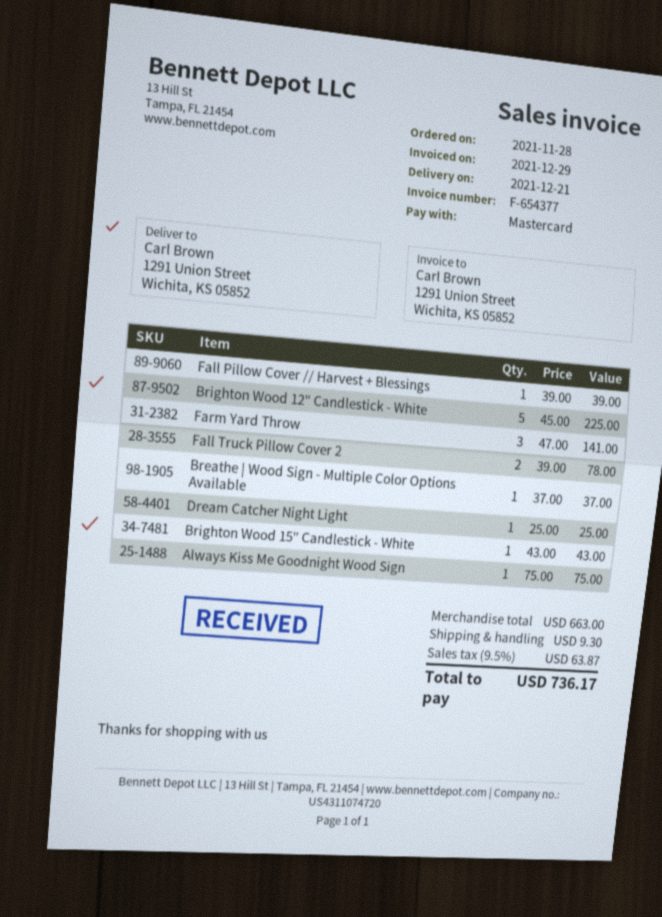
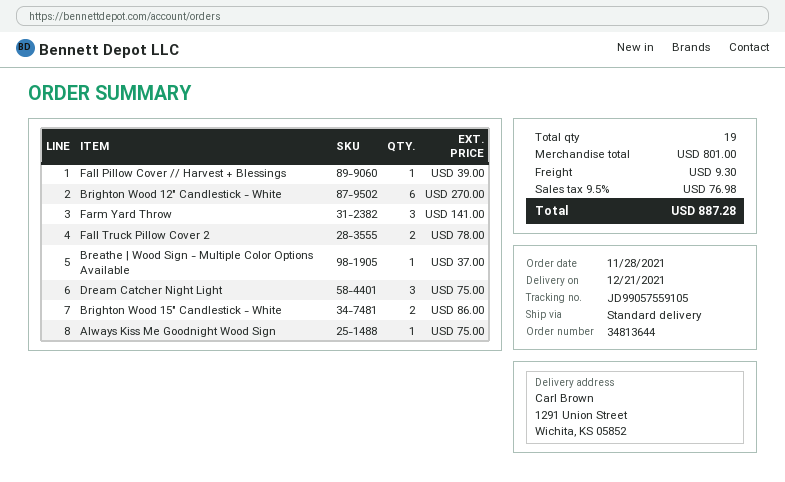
Brighton Wood 12" Candlestick - White: 5 for 225.00 -> 6 for 270.00
Dream Catcher Night Light: 1 for 25.00 -> 3 for 75.00
Brighton Wood 15" Candlestick - White: 1 for 43.00 -> 2 for 86.00
subtotal: 663.00 -> 801.00
tax: 9.5% = 63.87 -> 9.5% = 76.98
total: 736.17 -> 887.28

AIM OF THE EXERCISE
When a line in the entries above contains "Wood", count it; please answer with the number only.

SOLUTION FOR THIS EXERCISE
2